◆ **What this task involves**
Going through the data below, copy out each line where the word "justify" shows up.

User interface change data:

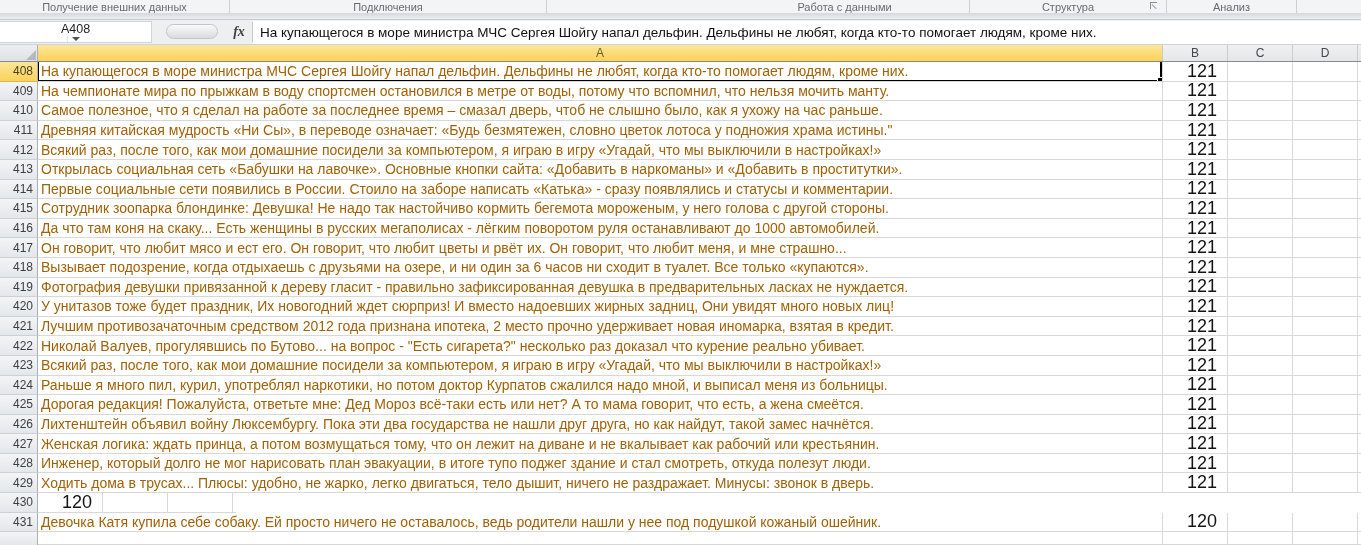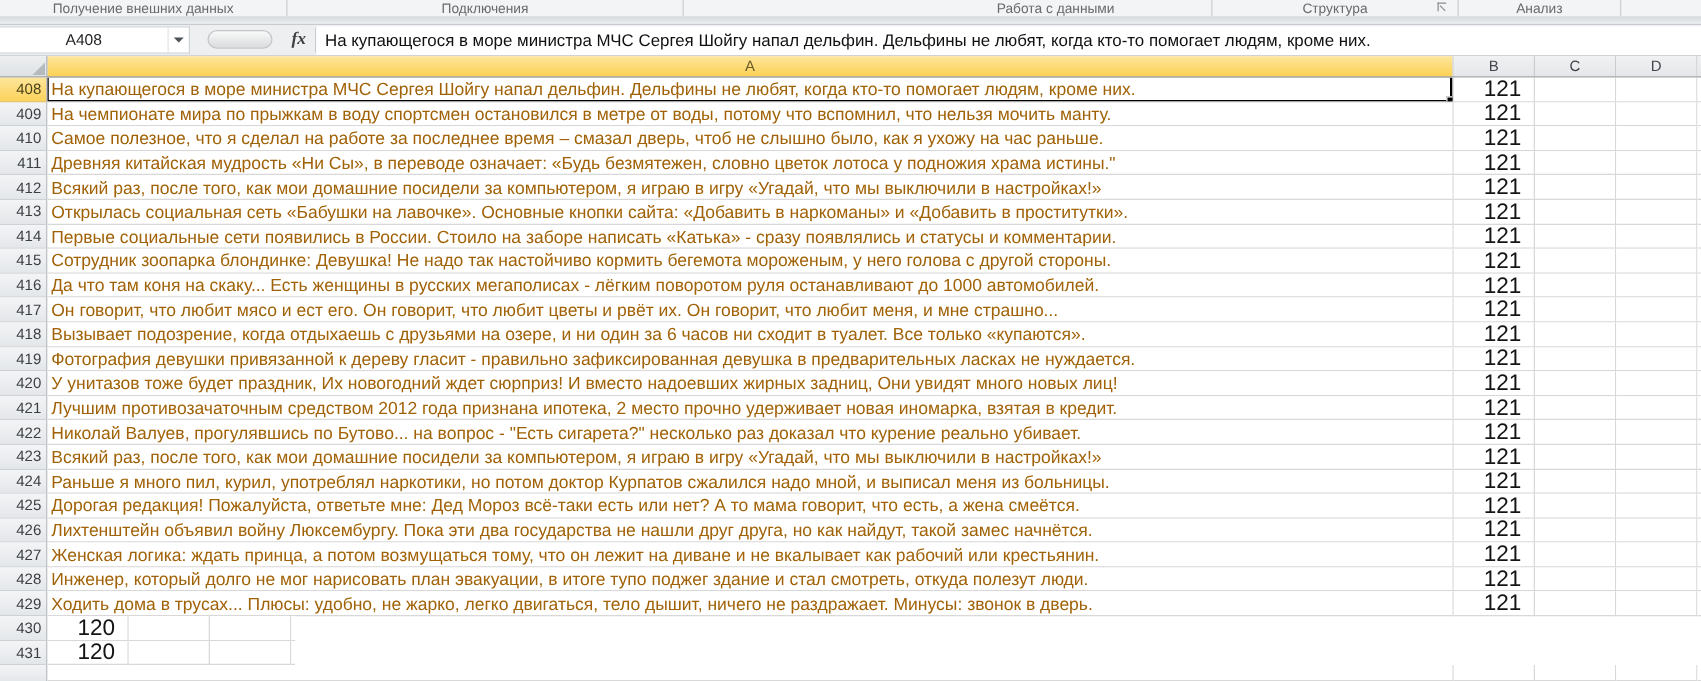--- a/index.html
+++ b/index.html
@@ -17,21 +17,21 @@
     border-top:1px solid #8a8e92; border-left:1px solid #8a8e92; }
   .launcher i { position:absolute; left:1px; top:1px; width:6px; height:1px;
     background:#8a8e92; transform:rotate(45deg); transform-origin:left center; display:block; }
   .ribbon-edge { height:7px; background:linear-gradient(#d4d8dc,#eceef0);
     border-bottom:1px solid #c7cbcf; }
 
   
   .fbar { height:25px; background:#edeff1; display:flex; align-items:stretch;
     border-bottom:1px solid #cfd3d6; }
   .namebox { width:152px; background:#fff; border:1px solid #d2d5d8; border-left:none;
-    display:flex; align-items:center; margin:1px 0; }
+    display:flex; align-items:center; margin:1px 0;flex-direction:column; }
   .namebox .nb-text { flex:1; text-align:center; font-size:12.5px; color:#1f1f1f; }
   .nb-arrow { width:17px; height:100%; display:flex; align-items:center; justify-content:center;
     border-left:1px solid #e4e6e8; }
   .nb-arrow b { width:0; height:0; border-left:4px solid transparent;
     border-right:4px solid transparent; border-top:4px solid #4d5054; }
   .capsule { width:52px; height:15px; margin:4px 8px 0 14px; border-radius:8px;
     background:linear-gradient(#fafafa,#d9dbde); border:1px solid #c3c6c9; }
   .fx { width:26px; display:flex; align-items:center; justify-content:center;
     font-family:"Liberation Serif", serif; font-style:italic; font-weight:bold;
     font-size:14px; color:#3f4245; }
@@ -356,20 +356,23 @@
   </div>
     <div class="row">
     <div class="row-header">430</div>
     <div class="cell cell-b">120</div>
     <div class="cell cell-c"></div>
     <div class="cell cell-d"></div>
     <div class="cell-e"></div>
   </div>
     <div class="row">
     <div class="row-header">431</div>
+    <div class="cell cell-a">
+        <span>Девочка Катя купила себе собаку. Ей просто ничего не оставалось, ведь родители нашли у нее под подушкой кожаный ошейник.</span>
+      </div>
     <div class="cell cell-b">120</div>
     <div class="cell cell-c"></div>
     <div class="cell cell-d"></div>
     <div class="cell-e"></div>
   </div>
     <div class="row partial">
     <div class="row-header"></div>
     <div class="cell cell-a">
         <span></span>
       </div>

==

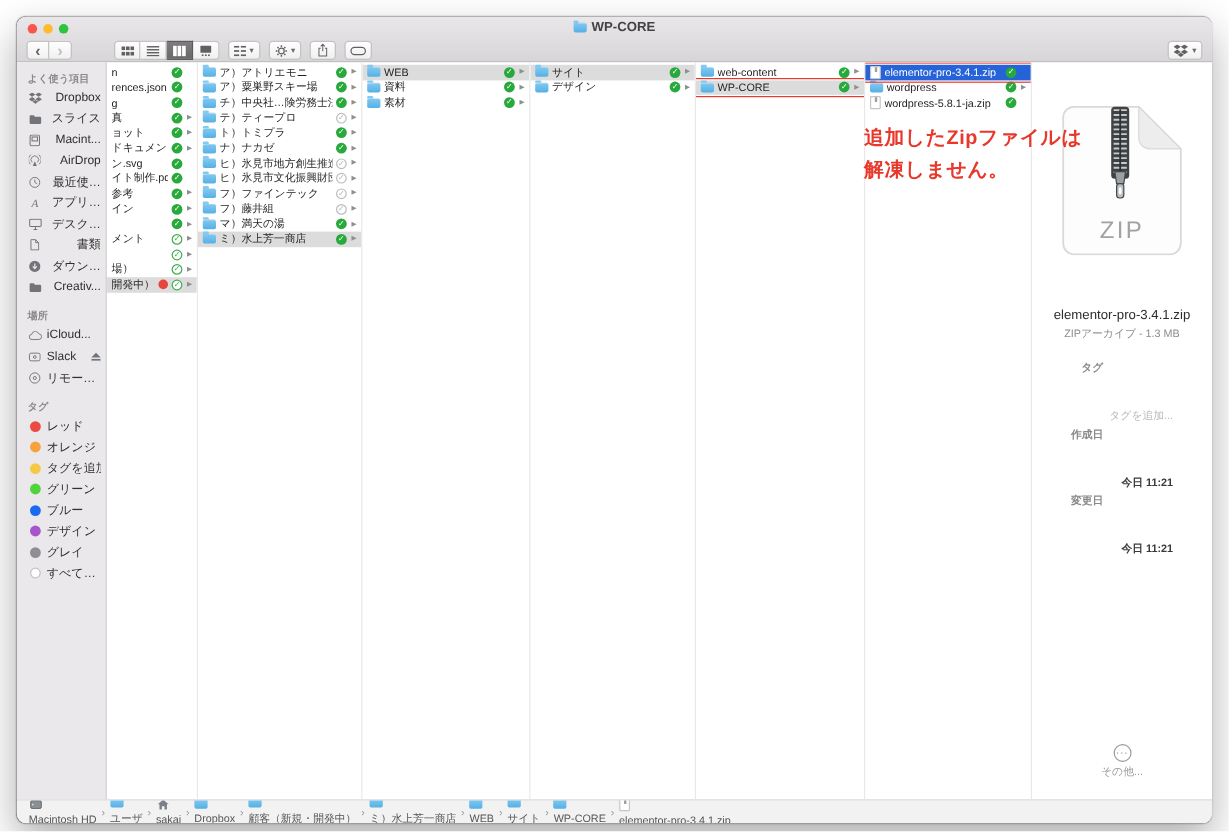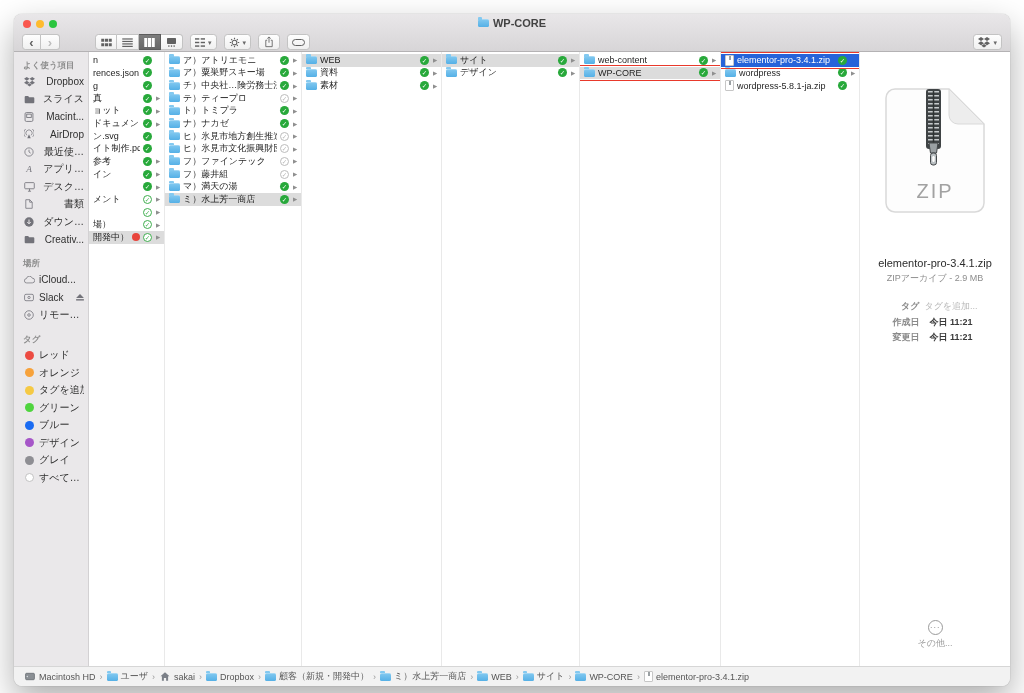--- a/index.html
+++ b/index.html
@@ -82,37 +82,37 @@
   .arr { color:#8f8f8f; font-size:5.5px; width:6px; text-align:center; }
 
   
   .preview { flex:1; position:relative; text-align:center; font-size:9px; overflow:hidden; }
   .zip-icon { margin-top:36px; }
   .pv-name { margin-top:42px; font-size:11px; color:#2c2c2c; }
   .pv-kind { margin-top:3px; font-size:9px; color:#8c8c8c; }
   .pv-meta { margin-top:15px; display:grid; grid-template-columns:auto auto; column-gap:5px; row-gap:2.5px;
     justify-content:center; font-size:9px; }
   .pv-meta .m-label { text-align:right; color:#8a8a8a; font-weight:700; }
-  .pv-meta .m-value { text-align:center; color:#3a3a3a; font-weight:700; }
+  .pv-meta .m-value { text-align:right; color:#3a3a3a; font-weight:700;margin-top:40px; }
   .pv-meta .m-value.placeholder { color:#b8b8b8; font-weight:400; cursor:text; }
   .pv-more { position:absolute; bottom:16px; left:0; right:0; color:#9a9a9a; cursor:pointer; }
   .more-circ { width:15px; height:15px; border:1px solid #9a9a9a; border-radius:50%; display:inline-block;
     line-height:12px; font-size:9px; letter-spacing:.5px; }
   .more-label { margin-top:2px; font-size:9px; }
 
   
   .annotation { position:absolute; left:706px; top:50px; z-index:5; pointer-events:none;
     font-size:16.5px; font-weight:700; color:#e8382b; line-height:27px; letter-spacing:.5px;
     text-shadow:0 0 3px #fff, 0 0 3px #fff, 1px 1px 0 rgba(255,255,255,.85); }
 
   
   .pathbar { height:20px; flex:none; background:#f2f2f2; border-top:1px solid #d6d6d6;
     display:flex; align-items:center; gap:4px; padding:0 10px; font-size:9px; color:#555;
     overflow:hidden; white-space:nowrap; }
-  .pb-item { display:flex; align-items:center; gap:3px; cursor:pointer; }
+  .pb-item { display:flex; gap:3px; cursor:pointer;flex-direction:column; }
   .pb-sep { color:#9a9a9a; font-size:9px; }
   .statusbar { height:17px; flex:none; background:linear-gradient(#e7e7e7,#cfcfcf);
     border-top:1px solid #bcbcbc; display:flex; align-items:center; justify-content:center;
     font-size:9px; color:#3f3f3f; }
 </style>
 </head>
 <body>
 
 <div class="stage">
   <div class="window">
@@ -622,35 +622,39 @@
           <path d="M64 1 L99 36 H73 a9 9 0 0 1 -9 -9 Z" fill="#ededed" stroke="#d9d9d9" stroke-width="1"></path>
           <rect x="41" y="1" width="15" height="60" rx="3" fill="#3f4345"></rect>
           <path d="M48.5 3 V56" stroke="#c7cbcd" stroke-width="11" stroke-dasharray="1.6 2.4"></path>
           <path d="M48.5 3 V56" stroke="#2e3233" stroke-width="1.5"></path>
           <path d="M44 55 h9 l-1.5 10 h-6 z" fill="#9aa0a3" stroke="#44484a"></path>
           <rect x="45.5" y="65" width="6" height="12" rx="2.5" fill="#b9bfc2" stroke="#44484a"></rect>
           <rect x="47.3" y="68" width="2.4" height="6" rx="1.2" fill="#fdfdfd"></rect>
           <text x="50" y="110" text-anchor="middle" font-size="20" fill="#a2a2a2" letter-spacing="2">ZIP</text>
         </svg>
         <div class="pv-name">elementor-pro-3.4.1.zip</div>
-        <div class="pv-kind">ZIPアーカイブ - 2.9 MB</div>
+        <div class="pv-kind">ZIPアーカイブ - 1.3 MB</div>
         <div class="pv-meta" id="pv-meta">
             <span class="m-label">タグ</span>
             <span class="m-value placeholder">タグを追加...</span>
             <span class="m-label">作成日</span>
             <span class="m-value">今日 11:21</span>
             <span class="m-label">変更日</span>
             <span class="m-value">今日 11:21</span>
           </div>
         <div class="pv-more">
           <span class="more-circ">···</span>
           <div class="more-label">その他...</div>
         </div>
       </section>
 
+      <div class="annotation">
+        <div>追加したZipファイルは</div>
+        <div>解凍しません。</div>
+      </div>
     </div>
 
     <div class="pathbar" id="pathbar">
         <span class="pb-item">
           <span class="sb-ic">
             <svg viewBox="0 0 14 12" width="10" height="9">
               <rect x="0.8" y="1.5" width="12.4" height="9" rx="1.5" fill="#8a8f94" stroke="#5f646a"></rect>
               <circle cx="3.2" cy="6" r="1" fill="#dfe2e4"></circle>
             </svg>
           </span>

◆ **Answer to the problem**
   .nb-arrow { width:17px; height:100%; display:flex; align-items:center; justify-content:center;
   .fx { width:26px; display:flex; align-items:center; justify-content:center;
     justify-content:center; font-size:9px; }
     border-top:1px solid #bcbcbc; display:flex; align-items:center; justify-content:center;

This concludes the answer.